Con motivo de la celebración, ayer jueves en Rabat, del Consejo del Gobierno, varios ministros evocaron el caso de la red de evangelistas que actuaban en Marruecos y la expulsión de residentes extranjeros que fueron culpados por actividades de proselitismo hacia niños de temprana edad.
Tras una campaña mediática llevada a cabo por algunos círculos después de la expulsión de un grupo de extranjeros por proselitismo, el gobierno subrayó que trata con rigor y firmeza toda persona que no respeta las leyes nacionales, y al mismo tiempo vela por garantizar un buen acogida y una calurosa hospitalidad a todos sus visitantes a todos los extranjeros residentes en el Reino, afirmó el ministro de Comunicación, portavoz del gobierno, Khalid Naciri durante una rueda de prensa al término del consejo del gobierno.

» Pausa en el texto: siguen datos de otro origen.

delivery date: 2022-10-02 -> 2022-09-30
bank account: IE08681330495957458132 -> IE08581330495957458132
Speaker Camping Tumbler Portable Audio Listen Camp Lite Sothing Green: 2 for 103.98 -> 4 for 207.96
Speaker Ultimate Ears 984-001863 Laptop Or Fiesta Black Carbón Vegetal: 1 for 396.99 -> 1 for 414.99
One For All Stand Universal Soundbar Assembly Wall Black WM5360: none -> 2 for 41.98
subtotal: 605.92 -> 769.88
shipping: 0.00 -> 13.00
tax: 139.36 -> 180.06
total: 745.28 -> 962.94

Marruecos, por la fuerza de la constitución y de la ley, es una tierra de apertura, tolerancia y libertad para todas las confesiones, en especial, las monoteístas, agregó Naciri, destacando que el Reino no garantiza únicamente la libertad de culto, sino también la edificación de lugares de oración para cristianos y judíos, así como el ejercicio de sus ritos en toda libertad y respeto.
Naciri, añadió que el ministro del Interior, Taïb Cherkaoui, presentó, durante el consejo, todas las explicaciones necesarias acerca de este caso, notando que las investigaciones llevadas a cabo por le servicios competentes, tras las quejas de los ciudadanos y de los padres de los niños víctimas de proselitismo revelaron que las actuaciones de las personas expulsadas están en contra de la ley, porque se inscriben claramente en el marco de la explotación de la situación económica y social de personas pobres.
El número de las personas expulsadas, tras la aplicación del procedimiento en vigor, se eleva a 27 (16 de ellos actuaban en Ain Leuh) precisó, agregando que son de nacionalidades surcoreana, brasileña, holandesa, surafricana, canadiense, egipcia, inglesa, neozelandesa, estadoudinense y nigeriana.